Talk at FLi (Dublin) – Autism and the Voice

I want to invite all of those reading this blog in Dublin to join us on Saturday, May 20th for an in-person events, with the possibility of attendance by Zoom for those who can’t make it in person.

I was invited by the Freud Lacan Institute (FLi) to give a three-hour hybrid seminar (10-1, Dublin-GMT) on the important theme of autism. The FLi is dedicated to supporting and promoting psychoanalysis in Ireland and around the world. It aims to bring together clinicians, students, scholars, researchers and anyone interested in Freudian and Lacanian psychoanalysis. The presentation will include a prepared response by Geraldine McLoughlin (APPI) and will be followed by Q&A and audience discussion. 

Register here:

Note a low-cost ticket is available. Those seeking it should contact the organiser first at

Here are the details:

Sat May 20, 10:00 am-1:00 pm (Dublin-GMT)

Venue: Royal Marine Hotel, Dun Laoghaire, and by zoom

Invited Guest Speaker Leon Brenner (Berlin) 

With respondent Geraldine McLoughlin

Description: In this talk, Leon will examine the aetiology of autism from a psycholinguistic standpoint, paying special attention to the autistic relationship with the voice. Lacan’s psychoanalytic teachings on the voice and its role in establishing enunciative position will be explored in depth and shed light on the phenomenon of autistic individuals demonstrating clear language proficiency but not engaging in its enunciation. The presentation will cover a range of psychoanalytic, philosophical, and anthropological approaches to autism, with the aim of providing a comprehensive understanding of this complex mode-of-being. While prior reading is not required, the talk promises to provide an insightful and nuanced exploration of the topic. 

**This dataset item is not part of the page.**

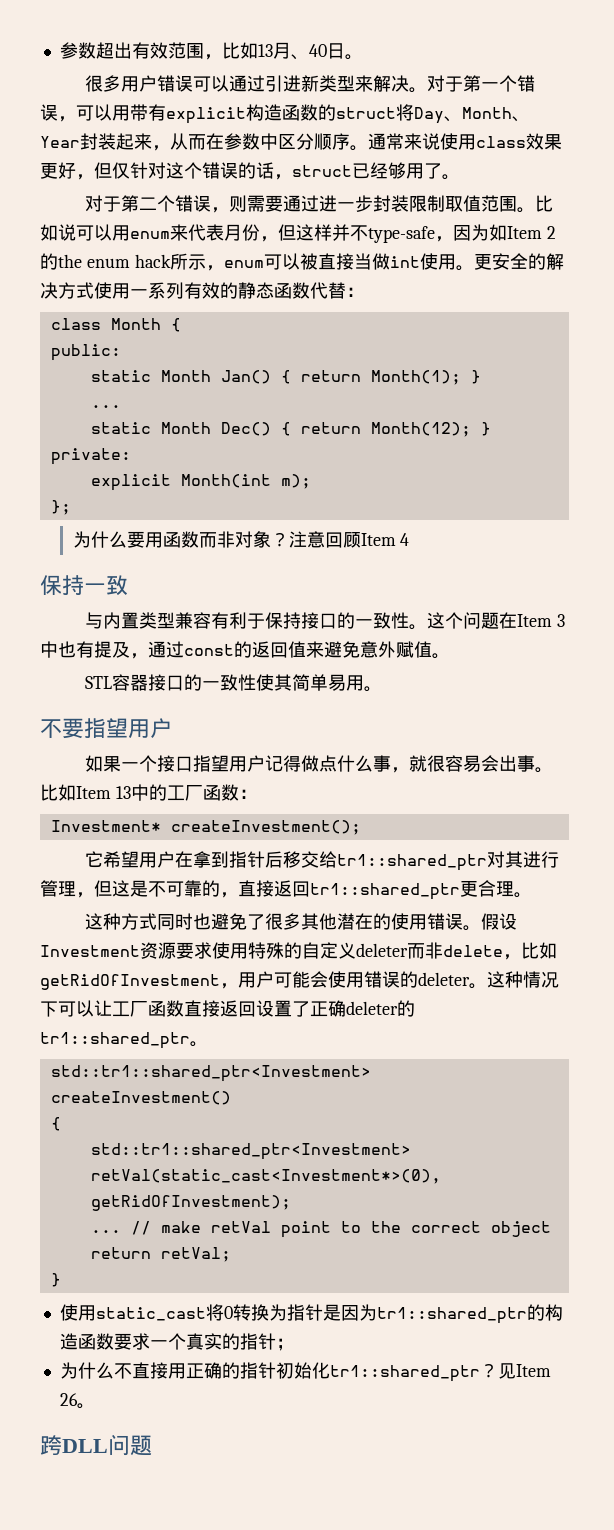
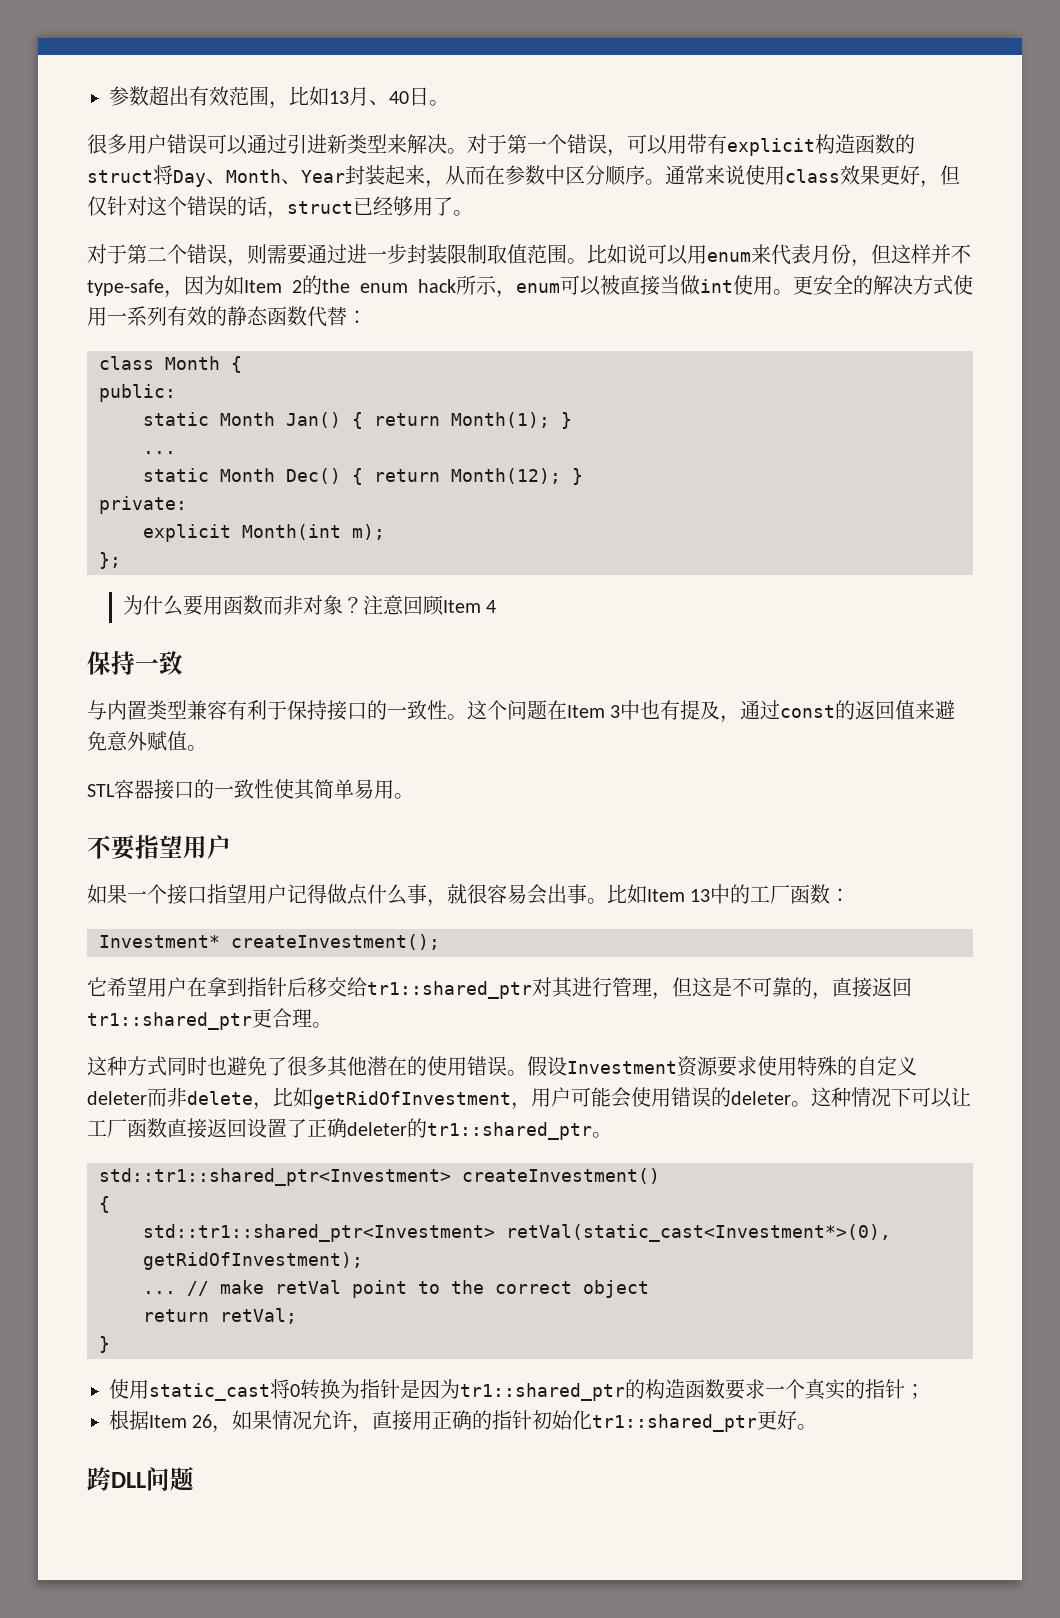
[59,1362,132,1379] 为什么不 -> [109,1410,373,1433] 根据Item 26，如果情况允许，
[479,1363,551,1379] [59,1393,78,1406] ？见Item 26 -> [757,1410,798,1430] 更好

Leon S. Brenner (PhD) is a psychoanalytic theorist and psychological counsellor from Berlin. Brenner’s work draws from the Freudian and Lacanian traditions of psychoanalysis, and his interest lies in the understanding of the relationship between culture and psychopathology. His book The Autistic Subject: On the Threshold of Language (2020), is a bestseller in psychology in Springer publishing in 2021. He is currently a research fellow at the International Psychoanalytic University Berlin and the Hans Kilian und Lotte Köhler Centrum (KKC) at the Ruhr Universität Bochum.

Geraldine McLoughlin is a graduate of TCD and the School of Psychotherapy at St. Vincent’s Hospital. Her interest in psychoanalysis developed in a reading group at TCD in the 1980’s and she moved to Paris to pursue a Lacanian analysis. During that time, she attended seminars held by Derrida, Kristeva and other French intellectuals. She has worked in clinical practice for over 30 years, much of it in the Irish public health service, the HSE, with a specific focus on working with adults with a history of childhood sexual abuse. In 2010, she completed a master’s thesis entitled “In the Shadow of the Law: Institutional Abuse Victims’ Search for Truth and Justice” as part fulfilment for an LLM in International Human Rights Law. Her clinical work has also included the provision of Organisational Role Analysis to senior personnel with a focus on unconscious processes which influence working group relationships, and their relatedness to the organisation’s objectives. Her current interests include on-going training in Restorative Justice Mechanisms, and working with researchers in the field of Human Rights on the merits of the provision of trauma informed therapy to people who have endured human rights violations in conflict situations.